Démarrée en 2017, l’étude Mint (pour Myocardial Ischemia and Transfusion) menée avec le soutien académique des Instituts nationaux de la santé américains, livre ses premiers résultats. Cet essai clinique, comprenant 3 500 patients répartis dans 144 établissements de six pays différents, compare les stratégies transfusionnelles restrictive et libérale en cas d’infarctus aigu du myocarde chez un patient anémique (taux d’hémoglobine inférieur à 10 g/dl).

L'objectif est de préciser la prise en charge et d'établir des normes transfusionnelles, afin d’améliorer le taux de survie et réduire le risque de récidive d'infarctus. Le critère principal de jugement était composite de la survenue d'infarctus du myocarde et de décès à 30 jours.

Durant l’étude, la moitié des participants anémiques ont été randomisés dans le groupe stratégie restrictive (transfusion autorisée mais non obligatoire pour un taux d’hémoglobine < 8 g/dl ; et transfusion très fortement recommandée pour un taux < 7 g/dl ou symptômes d'angor non contrôlés) ; l'autre moitié dans le groupe stratégie libérale (transfusion d'une unité de concentrés globulaires après la randomisation puis de nouveau pour maintenir le taux ≥ 10 g/dl jusqu'à la sortie ou à 30 jours).

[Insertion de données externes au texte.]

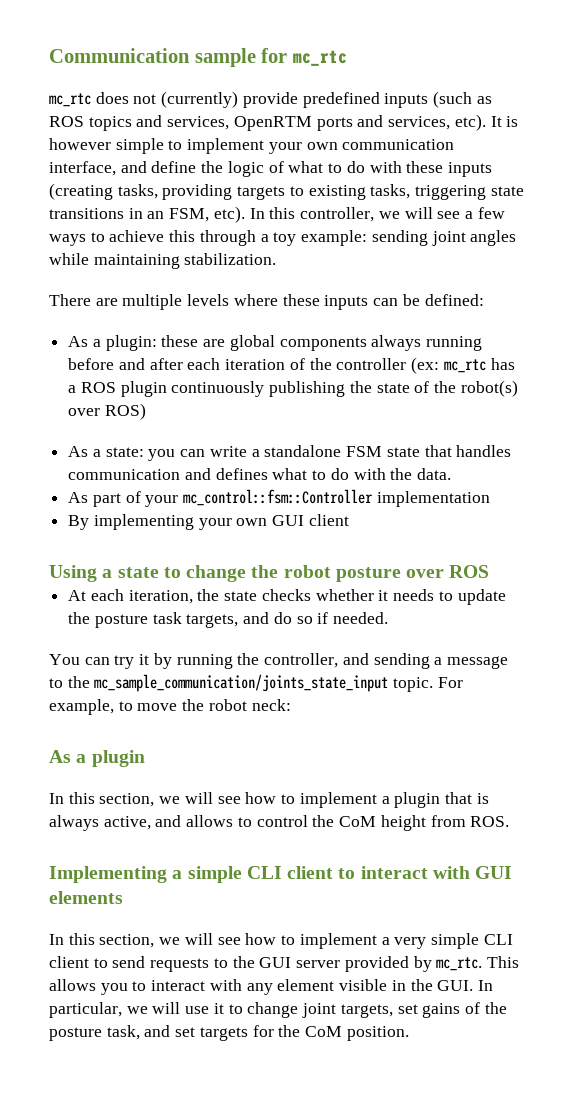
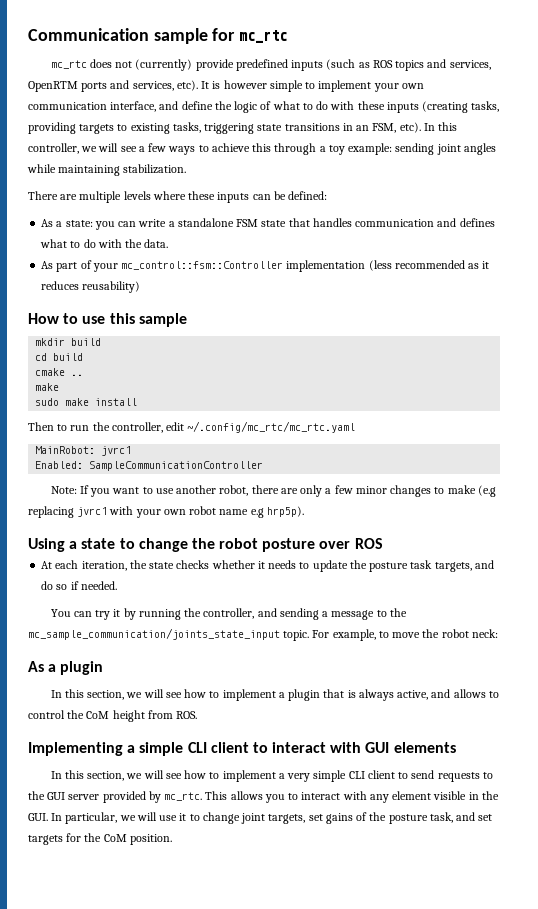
[68,335,483,351] [68,357,515,374] [68,380,518,397] [68,403,146,420] // As a plugin: these are global components always running before and after each iteration of the controller (ex: mc_rtc has a ROS plugin continuously publishing the state of the robot(s) over ROS) -> (328, 195) none
[68,514,349,530] // By implementing your own GUI client -> [368,260,490,271] [41,281,141,293] [28,313,187,327] [35,338,102,346] [35,353,84,361] [35,368,84,376] [35,383,60,391] [35,398,138,406] [28,421,356,433] [35,446,132,456] [35,461,264,471] [50,485,496,497] [28,506,304,518] (less recommended as it reduces reusability) // How to use this sample // mkdir build // cd build // cmake .. // make // sudo make install // Then to run the controller, edit ~/.config/mc_rtc/mc_rtc.yaml // MainRobot: jvrc1 // Enabled: SampleCommunicationController // Note: If you want to use another robot, there are only a few minor changes to make (e.g replacing jvrc1 with your own robot name e.g hrp5p).

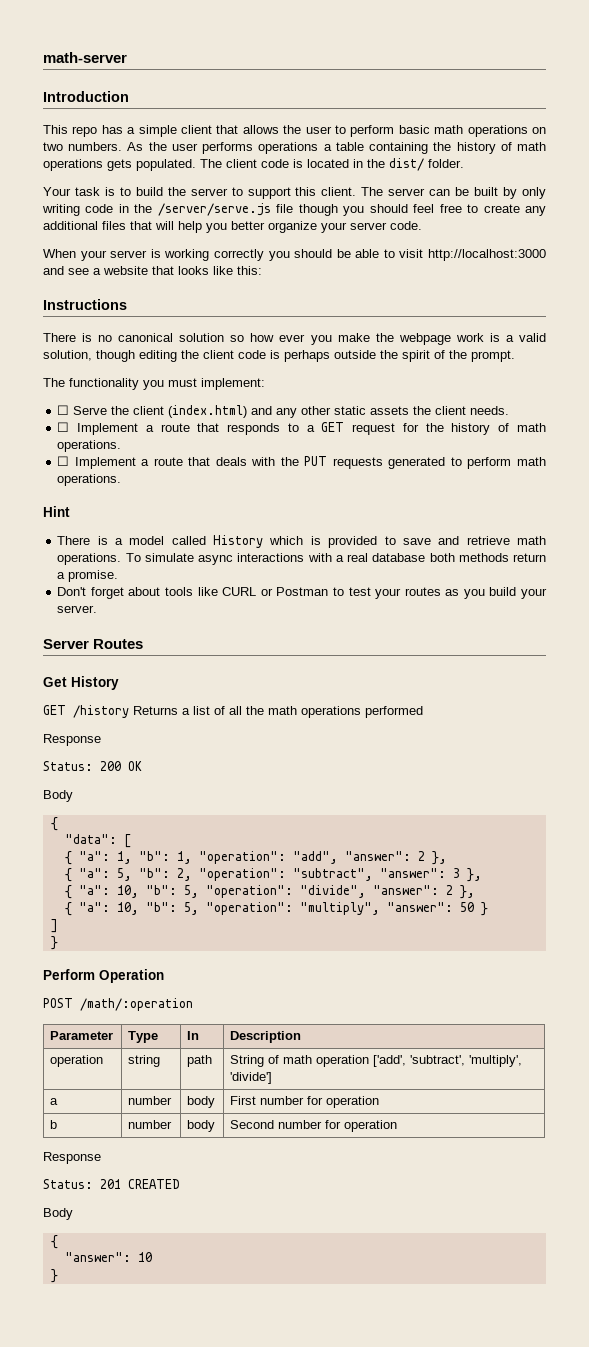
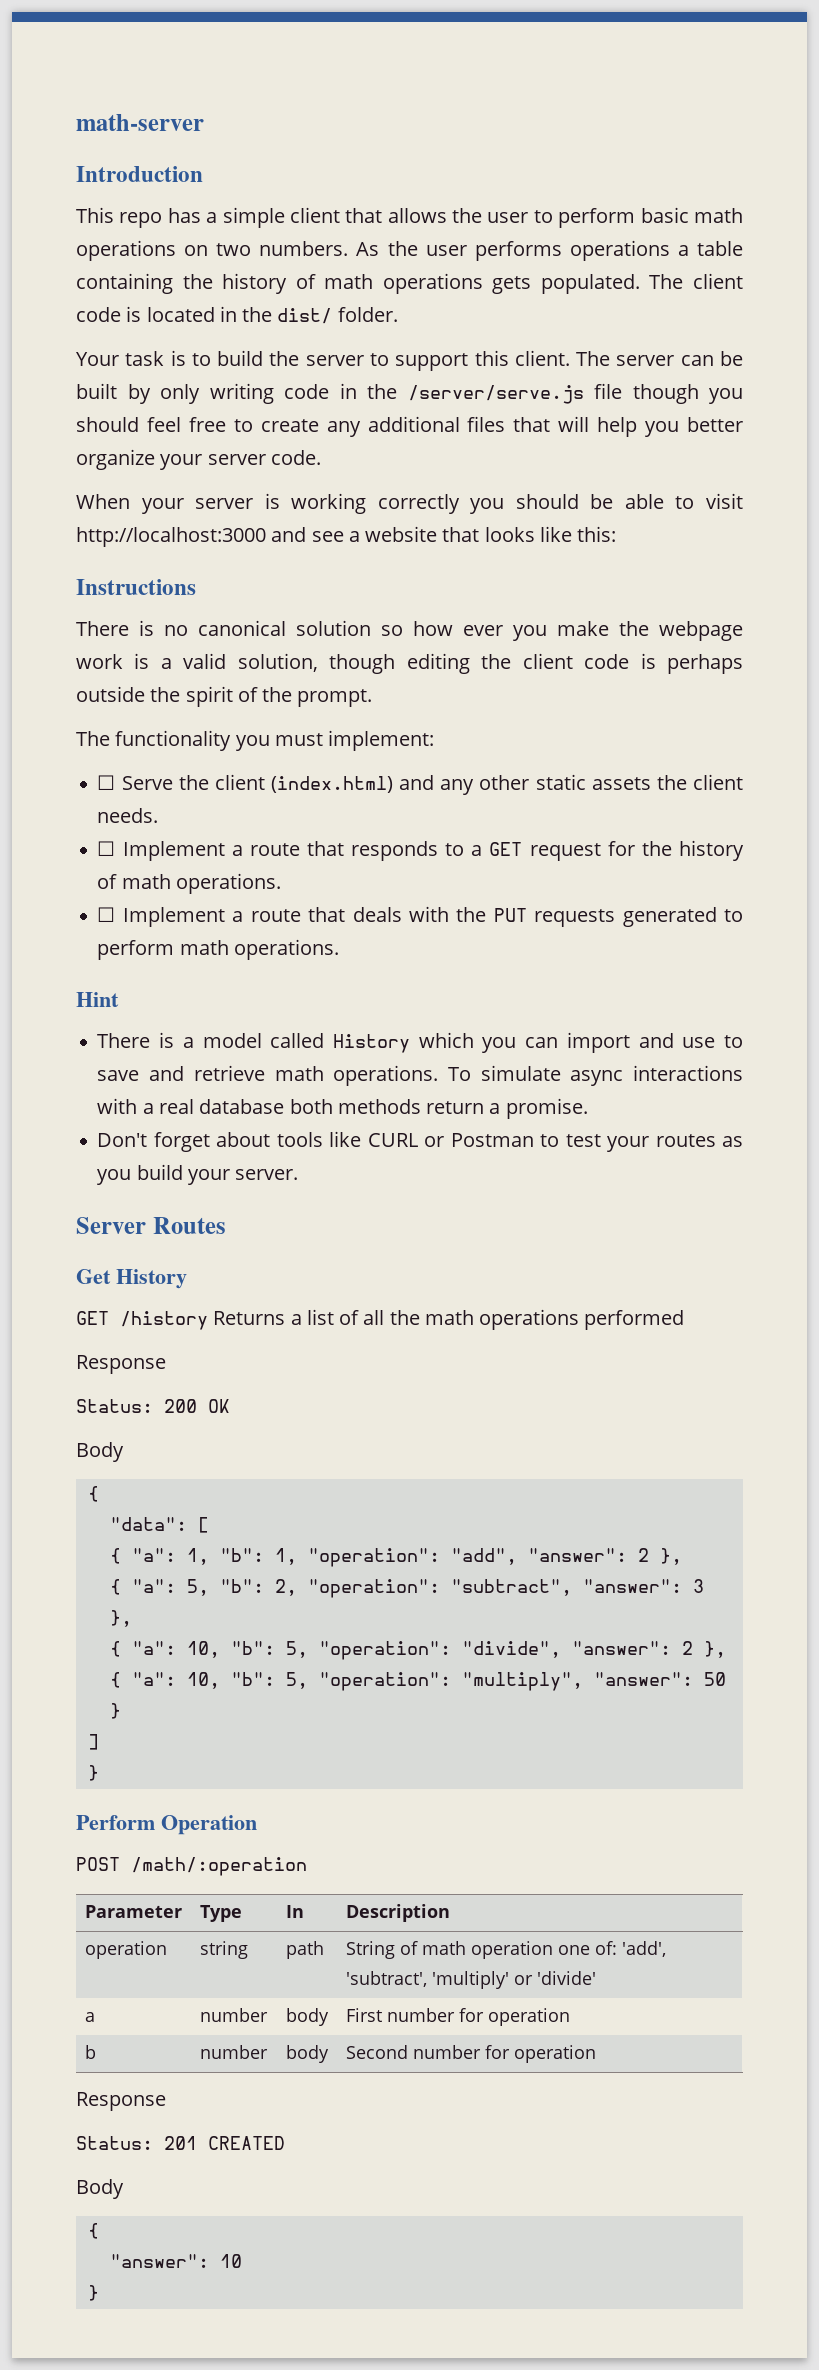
[310,536,378,548] is provided -> [482,1032,716,1053] you can import and use
[373,1055,523,1067] [230,1072,273,1084] ['add', 'subtract', 'multiply', 'divide'] -> [557,1941,666,1957] [345,1971,596,1989] one of: 'add', 'subtract', 'multiply' or 'divide'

De meilleurs résultats de santé avec la stratégie libérale

Les résultats, publiés dans la revue The New England Journal of Medecine, le 11 novembre dernier, sont nuancés. « L'étude a manqué d'un peu de puissance pour que les résultats soient statistiquement significatifs, mais ça ne signifie pas qu'ils ne sont pas intéressants, décrit le Pr Grégory Ducrocq, coordinateur national de l'étude en France et cardiologue à l'hôpital Bichat-Claude-Bernard (AP-HP). D’autant plus que nous sommes à la lisière de la significativité. »

Durant l’essai, 16,9 % patients du groupe stratégie restrictive et 14,5 % du groupe stratégie libérale ont présenté un nouvel infarctus du myocarde ou sont décédés. Un décès est survenu chez 9,9 % des patients avec la stratégie restrictive et chez 8,3 % de ceux avec la stratégie libérale ; un infarctus du myocarde est survenu respectivement chez 8,5 % et 7,2 % des patients. « Ce qui tend à montrer qu'une stratégie libérale serait bénéfique pour les patients », estime le spécialiste.

Dans la continuité de l'étude Reality

Ces résultats font écho à ceux d’un essai clinique, baptisé Reality et mené sur 668 patients par le département de cardiologie de l’hôpital Bichat-Claude-Bernard (AP-HP), publiés dans le JAMA en 2021. Le Pr Grégory Ducrocq avait déjà commenté à cette époque pour le Quotidien. « Reality avait donné des résultats contradictoires à 30 jours et à un an, que nous avions expliqué par le manque de puissance de l'étude qui était de taille modeste, décrit-il. L'étude Mint est bien plus robuste et ses résultats, même s'ils ne sont pas statistiquement significatifs, vont sûrement être pris en compte dans de futures recommandations ». Ce d'autant que « de potentiels dommages liés à une stratégie restrictive ne peuvent être exclus », écrivent en conclusion les auteurs.

Lorsque son équipe avait commencé l'étude Reality, elle avait noté une grande hétérogénéité des pratiques. « 50 % des centres pratiquaient l'approche restrictive, 50 % l'approche libérale puisqu'il n'y avait pas de données cliniques. Je pense que les résultats de Mint vont dorénavant guider la pratique clinique », estime-t-il.